After you answer that question, continue to ask yourself the same question about the answer:
Why do I want that?
If you continue to do this with each successive answer, you will eventually end up with the answer:
Because it will make me happy.
There is not one person this is not true for. Everyone wants to be happy, but each of us defines happiness to a greater or lesser extent the same way. So why do we disagree so strongly at so many levels?
Perhaps a better question is to ask is:
Do we actually disagree that strongly at so many levels?
You guessed it! Next Assumption:
Opposing Sides Will Always Define Their Opponents In Terms Of Their Own Priorities
In any conflict, explaining someone else’s position isn’t useful in accomplishing their own. It will stress their priorities on an issue and ignore the other party’s, omitting key concerns in the process.
This is universal and unavoidable. You can never understand someone’s position on any issue by listening to those they argue with. It simply doesn’t work.
We know from our second assumption that both sides of any fight want the same thing (to be happy). Being human beings, the same things tend to make us happy.
We are seldom really as far apart as we think we are.
This brings us to our last assumption:
(Then we will start applying them)
Our Definition Of Winning Any Fight, Argument Or Conflict Is That It Is Gone
For it to be gone, simply means that we no longer experience it as a conflict. It has been resolved in our own minds satisfactorily.
The other party need not be overcome, vanquished, destroyed of beaten.
Does this mean that all issues involved in the dispute have been solved, and solved in favor of your position?
Not necessarily. It does mean that you have come to understand that they are not always at odds (as we will see).
Application: Let’s Put These To Use!
What we’ve taken as assumptions here will obviously require that we approach situations where we are at odds with people in a unique and new way.
- Instead of viewing other viewpoints as opposition or even enemies, we begin as people concerned about the same topic. We are already on common ground as we have interests that intersect.
- There is no need to vilify anyone, because each of us has the same motivations. This is a tough one for many because they refuse to see other priorities as valid that differ from their own. Differing priorities are what 98% of all conflicts are about.
- Listen to the position of those you disagree with closely to see if there are ways to accommodate each priority even partially. This is nearly always possible. When not possible, accomplishing one completely with strong recognition and work toward the other priority is always possible. Always recognize other priorities as legitimate. Contrary to popular opinion, this is always possible.

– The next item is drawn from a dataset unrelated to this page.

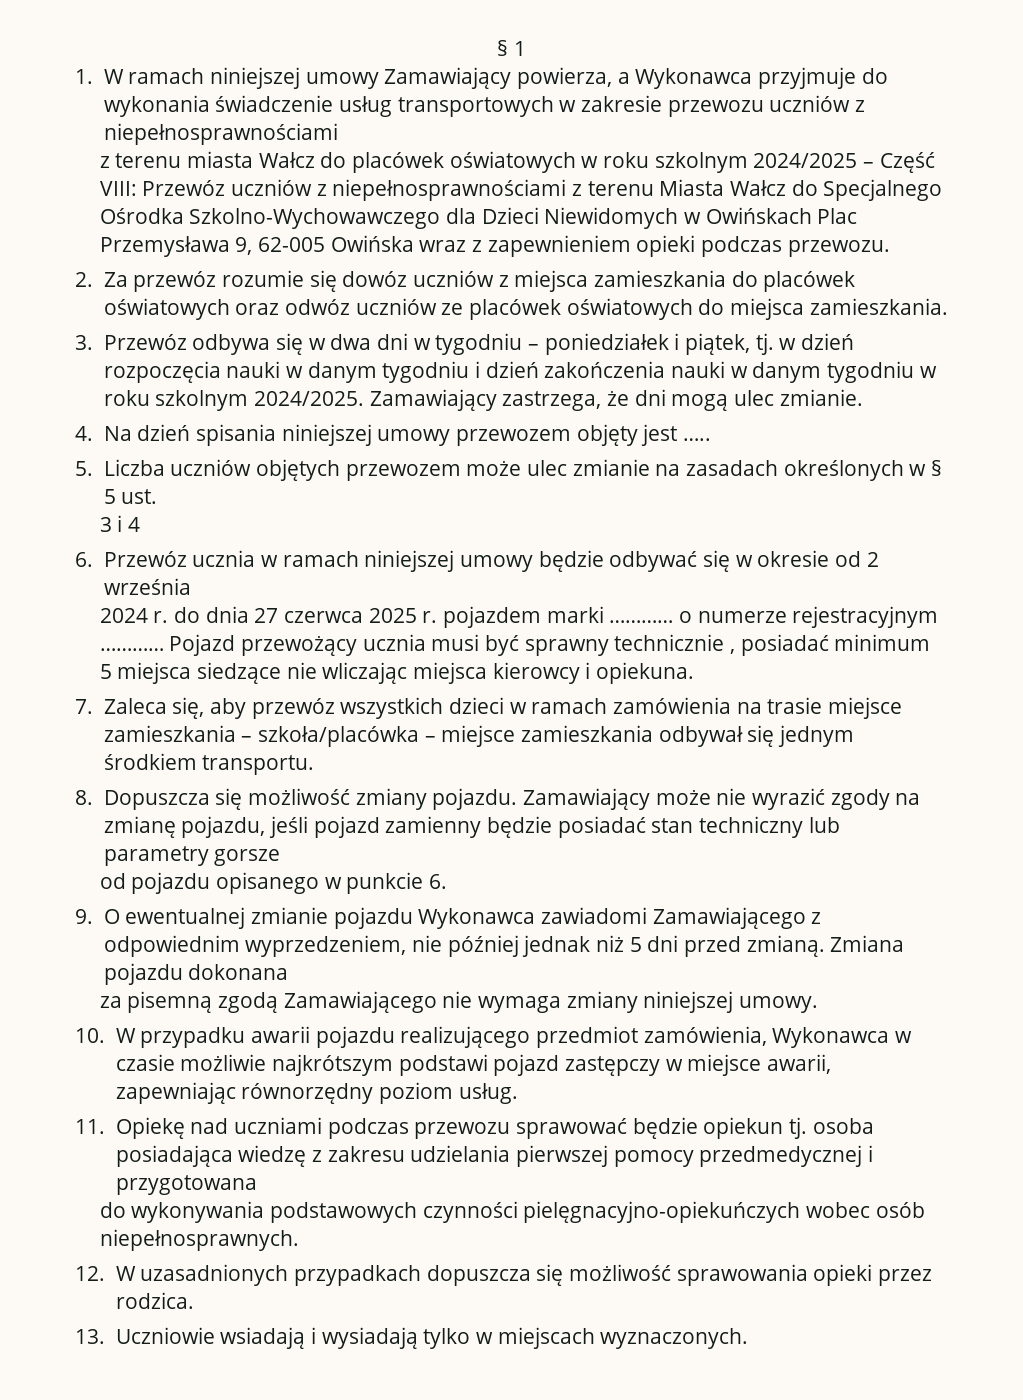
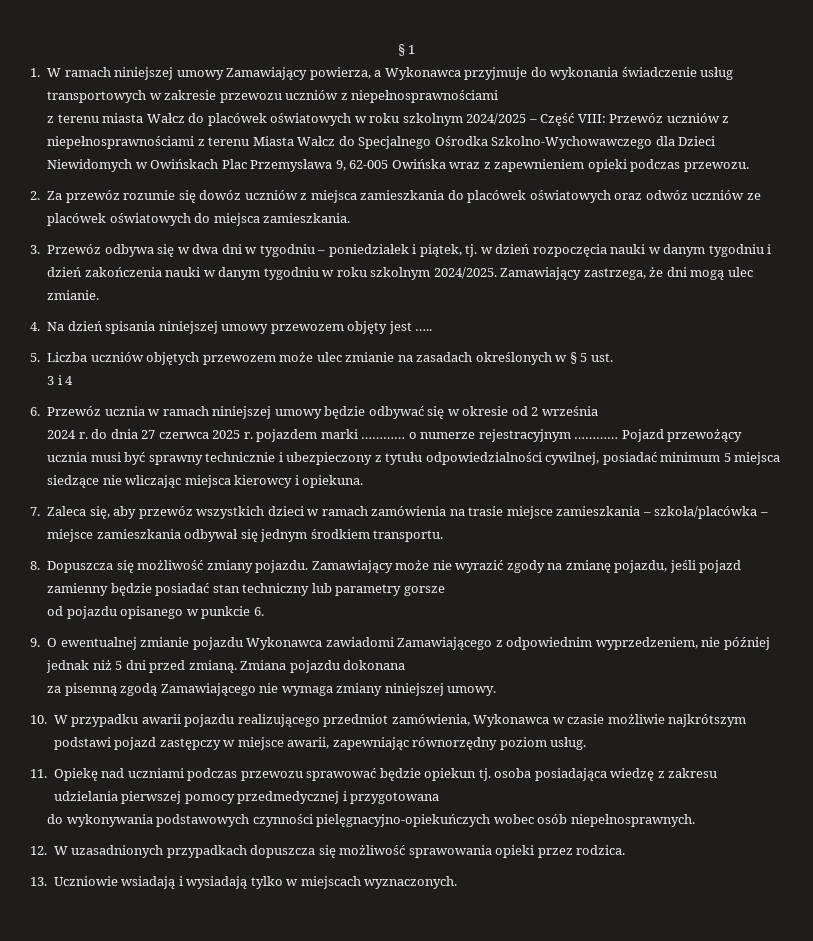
- Pojazd przewożący ucznia musi być sprawny technicznie , posiadać minimum 5 miejsca siedzące nie wliczając miejsca kierowcy i opiekuna.
+ Pojazd przewożący ucznia musi być sprawny technicznie i ubezpieczony z tytułu odpowiedzialności cywilnej, posiadać minimum 5 miejsca siedzące nie wliczając miejsca kierowcy i opiekuna.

- You can always accomplish the above for yourself. You may not be able to get others to do so. If you cannot, then you have seen at this point that the issue at hand is not of the nature you thought it was. It is about something else, and therefore you cannot address it. The initial issue is gone. You have won because you have escaped the initial fight, argument or conflict.
That last step may seem like a dodge, or loophole right now. It is not…
Our world is filled with conflicts that seem insurmountable such as terrorism, nuclear arms, gun control, hunger, healthcare, abortion, the safety of our food supply and a list that goes on and on.
We are also party to constant interpersonal disputes every day which rob us of our peace, our time and thus our lives.
When you’ve applied the above steps to any situation (micro or macro) one of two things will happen. You will either come to an agreement on how to proceed on the matter at hand, or there is one other possibility.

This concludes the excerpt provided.